The 1030 Plus gets a Bike Alarm and a few other doo-dads, the memory got doubled, and there is a nice new TT/tri mount we’ll all like, but I have no details on it, and sadly I don’t have a picture of the mount show you yet. Let’s get into it.


Garmin obviously values stationary as a market, because of its acquisition of Tacx. You can tell a lot about the management of a company by how well it absorbs its acquisitions, whether there’s a lot of infighting and territory protection among the various staffs, or whether they’re all-in on the integration. The body language of this head unit release is that both brands are headed toward a common goal, which is full bore toward full stationary functionality. The head units pair with the NEO trainers, but I think they already did. When we write in more depth we’ll discuss this also in the context of the Tacx utility that controls the trainers themselves.

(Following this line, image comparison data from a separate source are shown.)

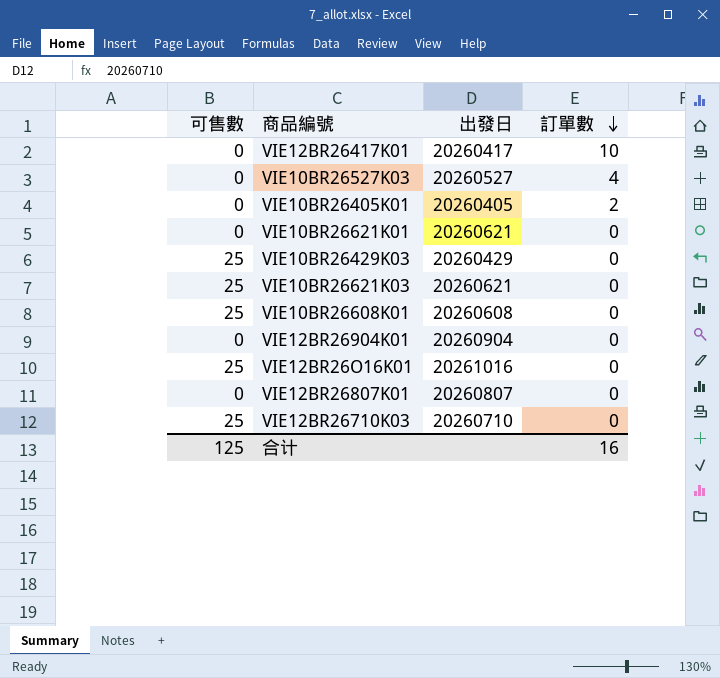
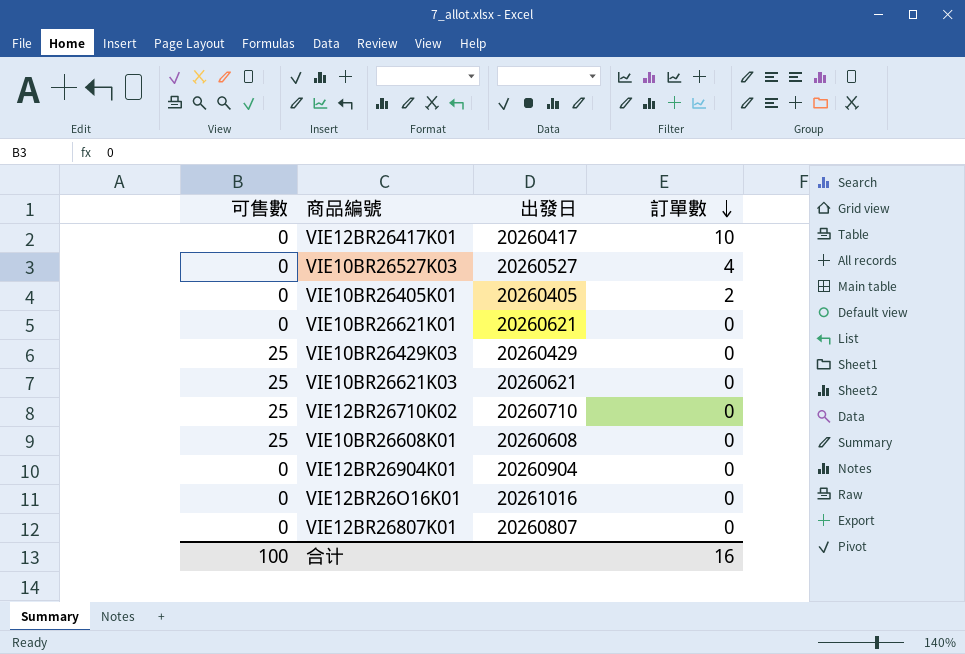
row VIE12BR26710K03: 25 | 20260710 | 0 -> none
row VIE12BR26710K02: none -> 25 | 20260710 | 0
VIE12BR26O16K01 | 可售數: 25 -> 0
合计 | 可售數: 125 -> 100

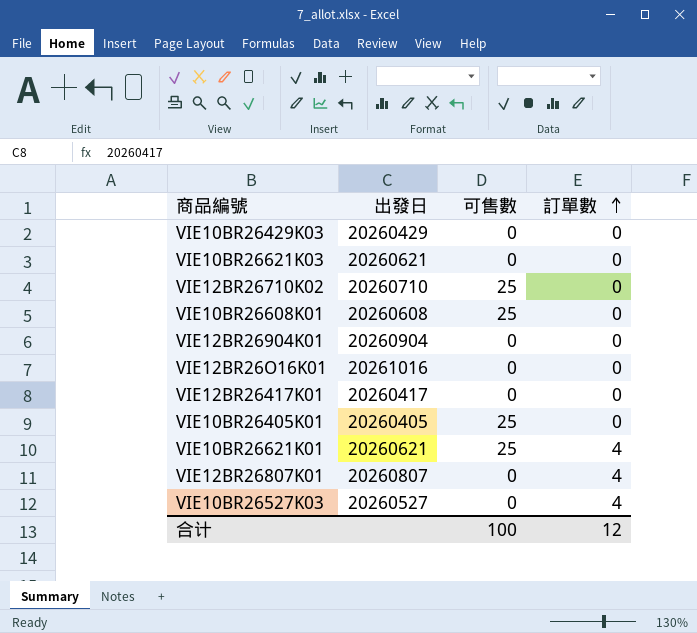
row order: 訂單數 descending -> 訂單數 ascending
column 可售數 | position: 1 -> 3
VIE10BR26429K03 | 可售數: 25 -> 0
VIE10BR26621K03 | 可售數: 25 -> 0
VIE12BR26417K01 | 訂單數: 10 -> 0
VIE10BR26405K01 | 可售數: 0 -> 25
VIE10BR26405K01 | 訂單數: 2 -> 0
VIE10BR26621K01 | 可售數: 0 -> 25
VIE10BR26621K01 | 訂單數: 0 -> 4
VIE12BR26807K01 | 訂單數: 0 -> 4
合计 | 訂單數: 16 -> 12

More impactful is the capacity of these head units to import workouts directly from apps like Training Peaks and TrainerRoad and this is both an indoor and outdoor play. This speaks to a commitment to Garmin Connect, and perhaps to a bypassing of STRAVA as the gateway. “Designed for year-round riding,” Garmin says, “the Edge 130 Plus and Edge 1030 Plus allow cyclists to sync indoor and outdoor workouts automatically from Garmin ConnectTM or other training apps, including TrainingPeaks® and TrainerRoad, right to their device.”

These head units have been able to accept downloadable training plans for a while. What is announced is the capacity to build a structured workout in one of these online apps and sync it right to the head unit. This is for either an indoor or outdoor workout: You can get real-time interval guidance to do an equivalent workout outside. Your screen would tell you to ride at so-many watts for 3min, then back off for 3min. If TrainerRoad (especially) and TrainingPeaks seek to more effectively transfer workouts to outdoor rides, this update is a signal that Garmin wants to enable that.

Full-featured, One-stop Data Display

I’m out of my depth here, but it seems to me that Garmin has been getting pressure on one end – from Polar and Suunto – to do more with workout data. On the other end, Garmin is placing pressure on the Fitbit part of the market, perhaps in the way that Zwift places pressure on the Peloton market. It’s top-down pressure. A colleague of ours just bought a Garmin scale. Bathroom scale. You stand on the scale and whoosh, your weight flies up an into Garmin Connect, triggering as much instruction, prompting and data management as you’d ever want. My colleague’s spouse steps on the same scale, the scale knew exactly who stood on it, and whooshed the data to a separate Garmin Connect account. It appears one part of this launch was to bring that mass of functionality over to its cycling head units.

The Edge130 Plus and Edge1030 Plus both feature ClimbPro. It is very cool, because it tells you how many major climbs are left on the ride, and gives you details when you are in on a climb. This is a screen I routinely have on the HU when I ride – whether it’s Garmin’s ClimbPro or Wahoo’s analog to it – especially during road trips and/or when it’s a course that’s new to me and features a lot of climbs. There's an image of what this display looks like in the pic highest above.


Obviously Garmin is the marquis brand in bike safety just on the strength of the Varia rear radar. But there's more than just the Varia, and safety is a big theme of this new product family launch.

LiveTrack has been around since at least from the x20 generation. It and Incident Detection require a smart phone connection. With LiveTrack enabled your family knows where you are.

Incident Detection detects a crash and it will send an SOS message to your emergency contact unless you disable it. This is a late comer to the x30 devices. A colleague recently had to panic-stop to avoid a car on a training ride a couple of weeks ago, and he got a frantic phone call from his wife. She had just received a text message alerting her to an accident. Nevertheless, his wife, “loves it, even with the false alarm.”

We’ll write in more detail about these as we twist them into their mounts and hike our legs over our top tubes, which will be forthcoming.